YOUR OBJECTIVE: Leave the pictures out and print every record below exactly as it stands.

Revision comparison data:

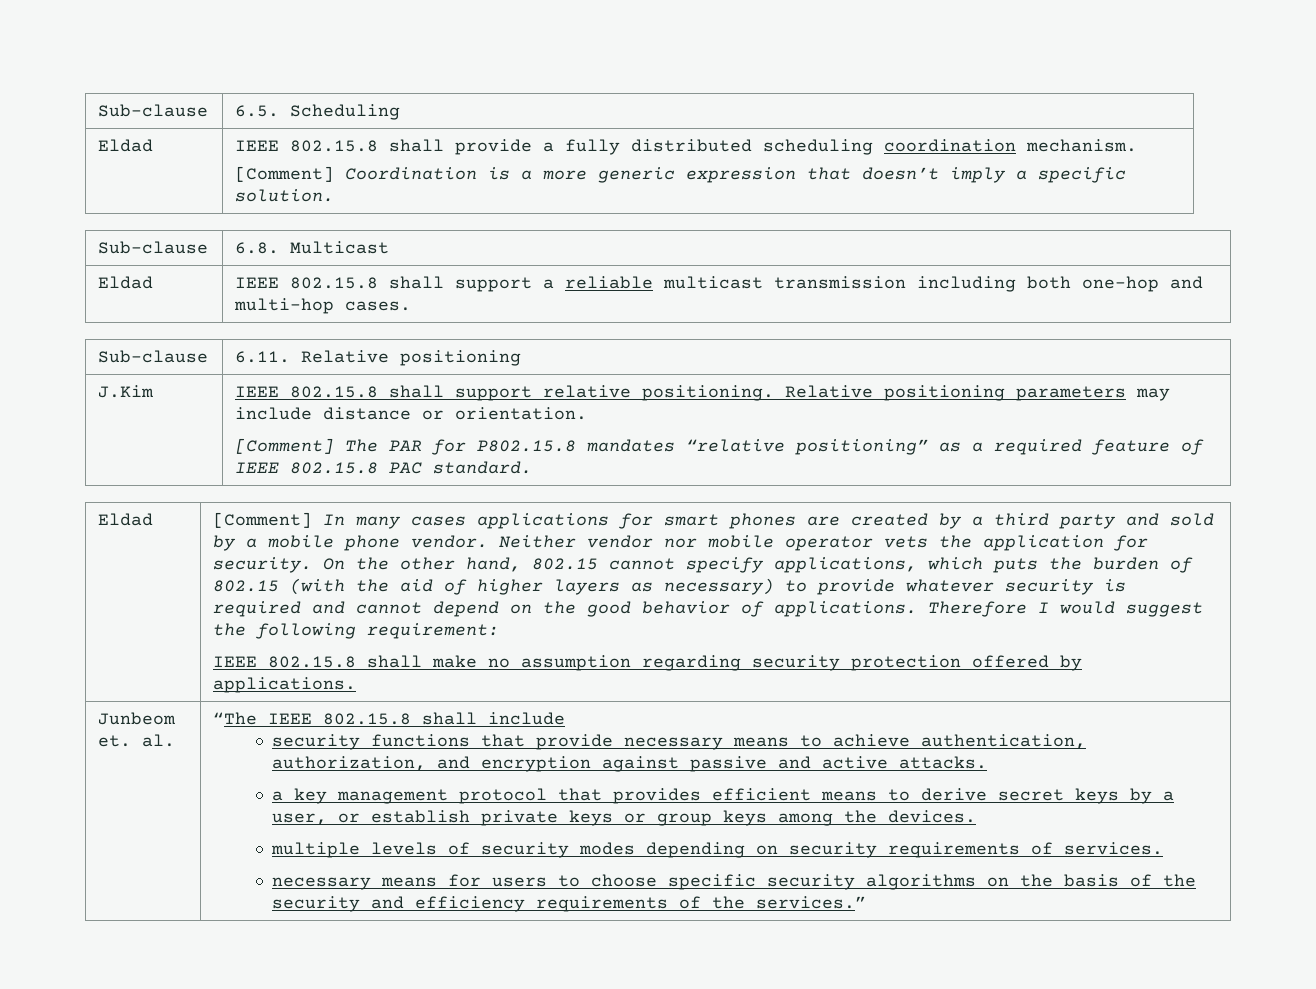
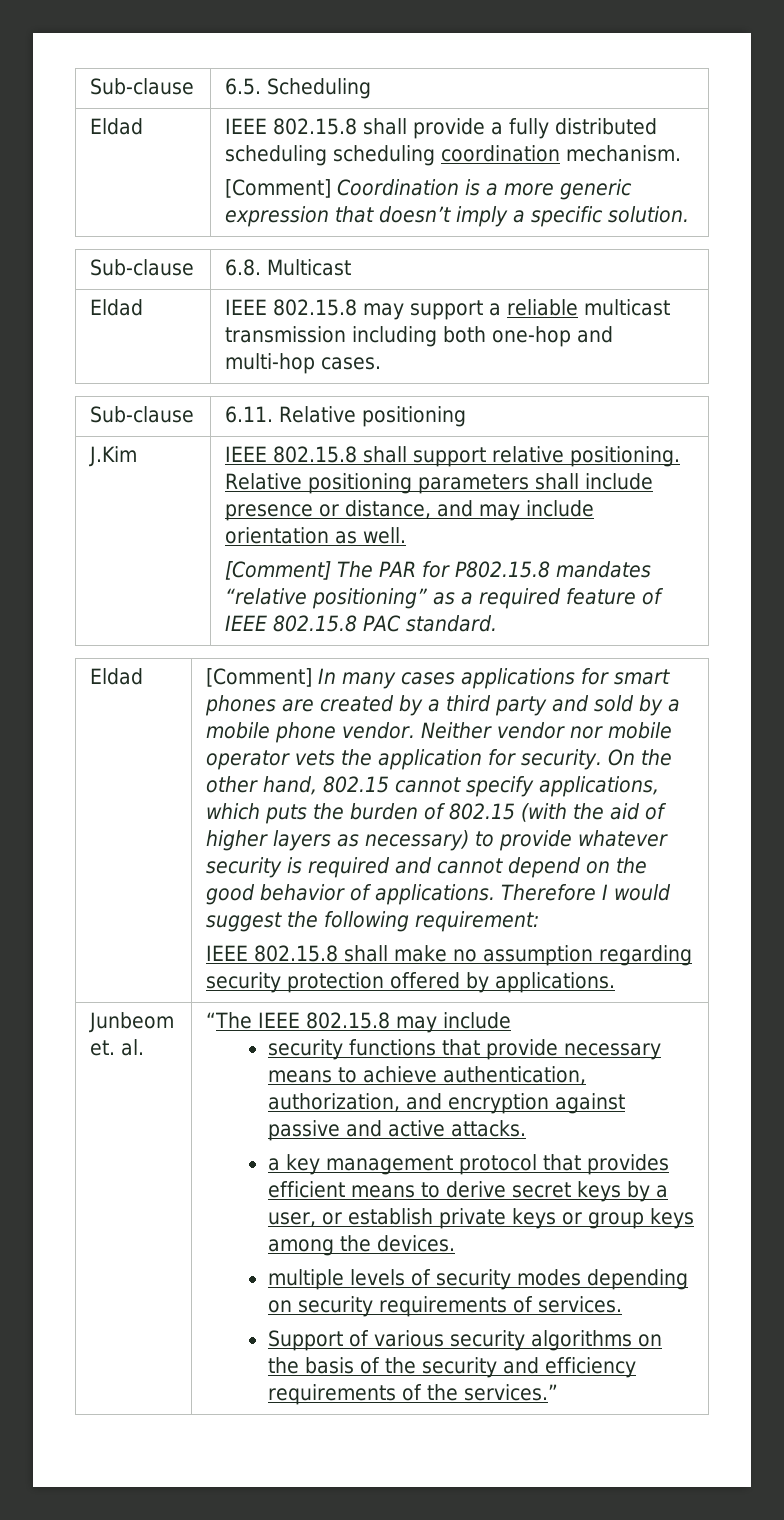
- Eldad | IEEE 802.15.8 shall provide a fully distributed scheduling coordination mechanism.
+ Eldad | IEEE 802.15.8 shall provide a fully distributed scheduling scheduling coordination mechanism.
- Eldad | IEEE 802.15.8 shall support a reliable multicast transmission including both one-hop and multi-hop cases.
+ Eldad | IEEE 802.15.8 may support a reliable multicast transmission including both one-hop and multi-hop cases.
- J.Kim | IEEE 802.15.8 shall support relative positioning. Relative positioning parameters may include distance or orientation.
+ J.Kim | IEEE 802.15.8 shall support relative positioning. Relative positioning parameters shall include presence or distance, and may include orientation as well.
- “The IEEE 802.15.8 shall include
+ “The IEEE 802.15.8 may include
- necessary means for users to choose specific security algorithms on the basis of the security and efficiency requirements of the services.”
+ Support of various security algorithms on the basis of the security and efficiency requirements of the services.”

FINISHED TASK:
- Eldad | IEEE 802.15.8 shall provide a fully distributed scheduling coordination mechanism.
+ Eldad | IEEE 802.15.8 shall provide a fully distributed scheduling scheduling coordination mechanism.
- Eldad | IEEE 802.15.8 shall support a reliable multicast transmission including both one-hop and multi-hop cases.
+ Eldad | IEEE 802.15.8 may support a reliable multicast transmission including both one-hop and multi-hop cases.
- J.Kim | IEEE 802.15.8 shall support relative positioning. Relative positioning parameters may include distance or orientation.
+ J.Kim | IEEE 802.15.8 shall support relative positioning. Relative positioning parameters shall include presence or distance, and may include orientation as well.
- “The IEEE 802.15.8 shall include
+ “The IEEE 802.15.8 may include
- necessary means for users to choose specific security algorithms on the basis of the security and efficiency requirements of the services.”
+ Support of various security algorithms on the basis of the security and efficiency requirements of the services.”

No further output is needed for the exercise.